Michael, your filmography is a murderer’s row of incredible roles for women. Is that a conscious thing that you’ve tried to do throughout your career?
MS: No, not consciously. But I do think I oftentimes find women characters more interesting, for myself. I don’t know exactly what that’s about. I could come up with some theories, but, um, Yeah. Does that answer your question?

What’s one of those theories?
MS: Oh, okay. Well, I like characters that are misunderstood, maybe unseen, in some way. I feel like I can relate to those characters. I need to relate to them in order to tell their stories. And so I think I relate in this case to both characters, both Hayes and Solène, who feel like they’re more than what they seem to be to outside observers. And maybe it’s to themselves or to each other. Like, it’s not all conscious, but maybe both characters have more to them than what the world sees, or on some level, it’s like needing to be seen in some way. A lot of the women characters that I’ve directed tend to have that through-line, whether it’s Sally Fields’ character in Hello My Name is Doris, or certainly Anne’s character here, and they’re a character who isn’t being seen fully seen and wants to be seen more. I guess I relate to that.

It feels like we haven’t seen a genre movie like this – with a major star like Anne Hathaway in the lead – in quite a while. When did you start to see that maybe there was a gap in the market?
CS: I’m not sure I was aware of the gap! I do think it’s true that we all need a movie like this, though. We were developing this during the pandemic and I think the need for togetherness, happiness, love… like all of that was feeling really, really necessary. And we kind of kept having to wait to make this movie because we had these huge crowd scenes that are hard to manage during COVID… And we also had a lot of intimate scenes, which were also hard to manage during COVID. So I feel like it was kind of coming back around in some ways. And I’m very much like Michael in the sense that I love to work in genres, too. I just like to try to do a twist on them. Like I look at my own movies: The Illusionist is a whodunit, but it’s dressed up. Or, you know, The Edge of Seventeen is a YA, but it’s slightly different. Or, you know, Crash is a melodrama, but it’s different. I try to look at it kind of like, you know, “what can we do to twist it?” And I felt like there could be a twist on a rom-com that specifically dealt with an older woman as the protagonist. That was what was intriguing to me. You know, I had a kid at the same time we were shooting this, a teenager, while we were developing this and really questioning why Anne’s character keeps being compartmentalized. You can be this or you can be that, or you can be this, but you can’t be everything. And I just liked those ideas of sort of bringing that back into the conversation.

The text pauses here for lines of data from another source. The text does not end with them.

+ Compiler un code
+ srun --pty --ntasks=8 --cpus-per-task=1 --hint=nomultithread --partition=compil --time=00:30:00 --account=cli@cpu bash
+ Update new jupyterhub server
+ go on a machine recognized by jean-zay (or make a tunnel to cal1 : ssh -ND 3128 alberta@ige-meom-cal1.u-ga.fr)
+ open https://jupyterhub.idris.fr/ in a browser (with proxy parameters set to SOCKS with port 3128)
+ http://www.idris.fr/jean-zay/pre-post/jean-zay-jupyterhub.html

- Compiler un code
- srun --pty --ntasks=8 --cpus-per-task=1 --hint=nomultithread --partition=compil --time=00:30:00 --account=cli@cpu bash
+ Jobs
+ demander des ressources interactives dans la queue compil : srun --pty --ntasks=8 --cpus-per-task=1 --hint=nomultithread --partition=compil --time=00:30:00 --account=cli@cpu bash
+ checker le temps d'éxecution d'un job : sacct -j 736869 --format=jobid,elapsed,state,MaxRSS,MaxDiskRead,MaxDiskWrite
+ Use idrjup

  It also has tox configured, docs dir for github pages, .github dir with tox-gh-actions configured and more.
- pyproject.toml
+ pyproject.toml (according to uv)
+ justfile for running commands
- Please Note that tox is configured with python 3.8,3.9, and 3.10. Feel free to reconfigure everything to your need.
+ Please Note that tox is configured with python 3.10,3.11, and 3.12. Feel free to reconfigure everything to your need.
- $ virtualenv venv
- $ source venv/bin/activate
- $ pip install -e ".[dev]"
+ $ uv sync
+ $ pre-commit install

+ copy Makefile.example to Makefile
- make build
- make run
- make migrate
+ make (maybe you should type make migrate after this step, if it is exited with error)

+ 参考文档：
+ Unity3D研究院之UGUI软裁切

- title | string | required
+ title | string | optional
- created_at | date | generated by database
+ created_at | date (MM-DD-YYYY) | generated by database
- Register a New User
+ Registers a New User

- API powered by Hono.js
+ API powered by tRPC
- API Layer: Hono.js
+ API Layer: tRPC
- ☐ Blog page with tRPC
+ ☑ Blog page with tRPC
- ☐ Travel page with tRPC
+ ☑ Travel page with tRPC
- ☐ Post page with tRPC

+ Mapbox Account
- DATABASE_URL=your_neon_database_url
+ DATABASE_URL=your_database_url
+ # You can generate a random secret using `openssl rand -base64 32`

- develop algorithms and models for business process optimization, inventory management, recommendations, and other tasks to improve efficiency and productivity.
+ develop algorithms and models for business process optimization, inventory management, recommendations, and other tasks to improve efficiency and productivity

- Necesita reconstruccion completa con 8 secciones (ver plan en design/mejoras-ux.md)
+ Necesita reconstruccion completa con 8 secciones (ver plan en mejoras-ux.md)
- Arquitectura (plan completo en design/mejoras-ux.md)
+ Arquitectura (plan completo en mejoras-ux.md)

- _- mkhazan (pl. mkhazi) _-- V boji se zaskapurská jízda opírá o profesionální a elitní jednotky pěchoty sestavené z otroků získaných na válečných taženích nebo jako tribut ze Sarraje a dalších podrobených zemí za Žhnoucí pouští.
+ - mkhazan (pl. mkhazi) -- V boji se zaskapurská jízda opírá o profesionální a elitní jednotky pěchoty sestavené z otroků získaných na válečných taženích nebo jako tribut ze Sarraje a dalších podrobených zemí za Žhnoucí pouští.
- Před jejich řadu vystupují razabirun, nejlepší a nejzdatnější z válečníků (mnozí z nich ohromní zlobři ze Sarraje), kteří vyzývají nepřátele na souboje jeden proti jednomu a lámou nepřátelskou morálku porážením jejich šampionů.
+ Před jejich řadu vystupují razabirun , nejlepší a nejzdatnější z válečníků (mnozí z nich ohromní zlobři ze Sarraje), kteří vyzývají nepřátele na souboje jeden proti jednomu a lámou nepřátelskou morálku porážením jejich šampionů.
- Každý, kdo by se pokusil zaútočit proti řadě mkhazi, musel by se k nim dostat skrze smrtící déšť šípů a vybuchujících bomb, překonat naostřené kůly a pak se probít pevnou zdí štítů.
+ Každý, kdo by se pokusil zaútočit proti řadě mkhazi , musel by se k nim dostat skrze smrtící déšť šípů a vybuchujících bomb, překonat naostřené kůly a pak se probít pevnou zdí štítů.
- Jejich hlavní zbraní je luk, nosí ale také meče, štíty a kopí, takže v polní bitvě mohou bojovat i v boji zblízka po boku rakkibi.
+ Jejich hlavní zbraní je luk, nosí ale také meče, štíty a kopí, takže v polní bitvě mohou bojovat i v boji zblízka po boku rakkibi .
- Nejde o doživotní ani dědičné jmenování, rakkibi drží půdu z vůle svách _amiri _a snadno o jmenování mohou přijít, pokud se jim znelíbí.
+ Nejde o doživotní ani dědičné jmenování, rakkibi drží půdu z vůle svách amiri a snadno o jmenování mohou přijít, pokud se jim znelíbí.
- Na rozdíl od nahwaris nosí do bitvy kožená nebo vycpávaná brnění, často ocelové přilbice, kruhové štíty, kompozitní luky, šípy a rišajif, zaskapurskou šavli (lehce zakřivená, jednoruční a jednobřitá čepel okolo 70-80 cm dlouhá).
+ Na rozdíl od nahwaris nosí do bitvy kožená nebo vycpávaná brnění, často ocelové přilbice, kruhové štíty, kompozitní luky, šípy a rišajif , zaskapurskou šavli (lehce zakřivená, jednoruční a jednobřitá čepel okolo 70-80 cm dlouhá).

You’ve made send ups of rom-coms and you’ve made more earnest ones and everything in between. What brings you back to romance as a genre so often?
MS: Well, I love the genre. There’s so many things that the genre offers: it’s dramatic, it’s funny, there’s opportunities for incredible performances. I feel like it can be about something. There’s social commentary. There’s all the things: great music, great costumes, great production design. Like it has everything that I look for as a storyteller. And I’ve been talking a lot about romantic comedy as a genre, or rom-com-drom, or rom-dramedy, whatever you want to call it. And I also just like the genre. I like the tropes of the genre. They’re comforting to me. And something I like to talk about is the difference between tropes and clichés, because to me there’s a very big difference. Or “convention” could be another word. Tropes and conventions, if done correctly, are great to me.Cliché, I find, is when you do the trope or the convention, but you don’t know why you did it. So it’s in a movie, but you don’t get the sense that the filmmaker even knew what it was doing in the movie. But I love convention. I love tropes. So those earlier movies, even though they’re kind of poking fun at it, it’s coming from a place of love. Obviously, this movie is filled with references to other films that I love. Most, most notably, Notting Hill. I just feel like the genre has meant so much to me. All the movies that I grew up loving, whether it was When Harry met Sally, or Say Anything, or… or the list is really quite long.

Certainly, Notting Hill, Four Weddings and a Funeral…  these movies teach me a little bit about the kind of person that I want to be. They teach me about what kind of an adult I want to be. They teach you about life, loss, love, career, family. All these things that I need, these tools that I need as an adult, these kinds of movies have the potential to address.

Q&A with Ethan Hawke

The following questions and answers are excerpted from a conversation that followed the NBR screening of Wildcat.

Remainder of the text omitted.